Image comparison data
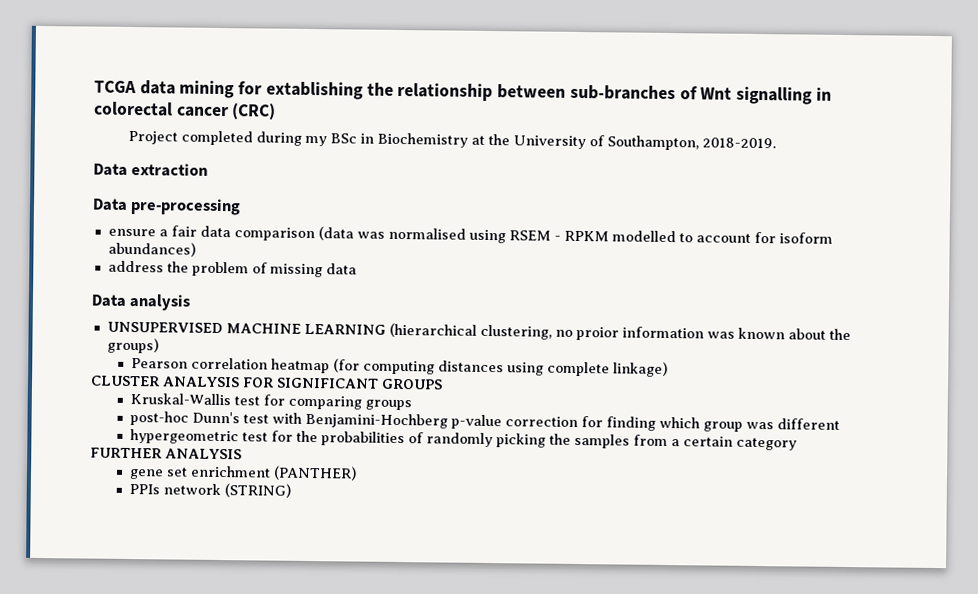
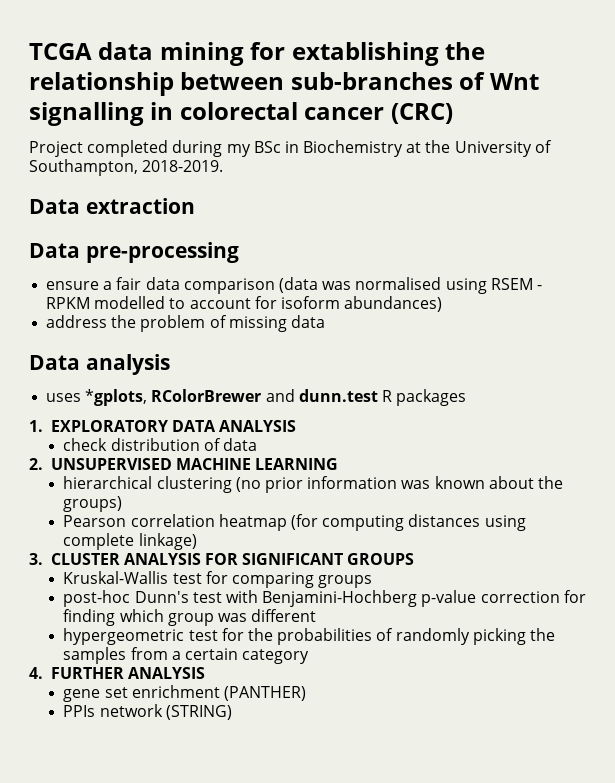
(192, 302) none -> [46,389,467,406] [29,420,297,432] [63,438,257,451] [29,458,43,470] uses *gplots, RColorBrewer and dunn.test R packages // 1. EXPLORATORY DATA ANALYSIS // check distribution of data // 2.
[388,322,619,341] (hierarchical clustering, no proior -> [63,476,303,493] // hierarchical clustering (no prior
(669, 369) none -> [29,553,43,565] 3.
(798, 444) none -> [29,667,43,679] 4.

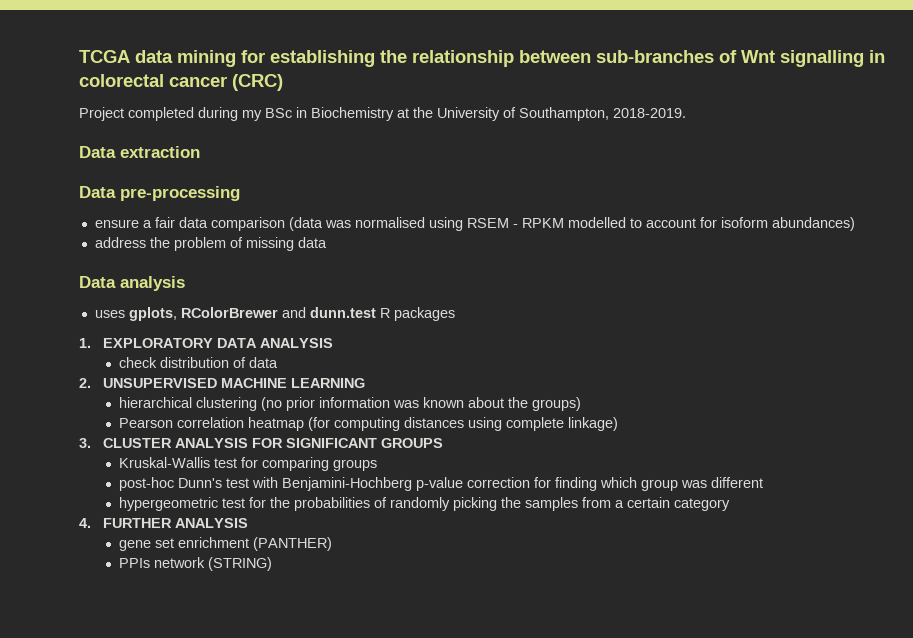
[291,42,439,66] extablishing -> [270,50,375,67] establishing
[85,389,148,406] *gplots, -> [128,307,177,321] gplots,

Task description: Some lines in the records may hold "none"; state how many do, and give no more than that number.

Final answer: 3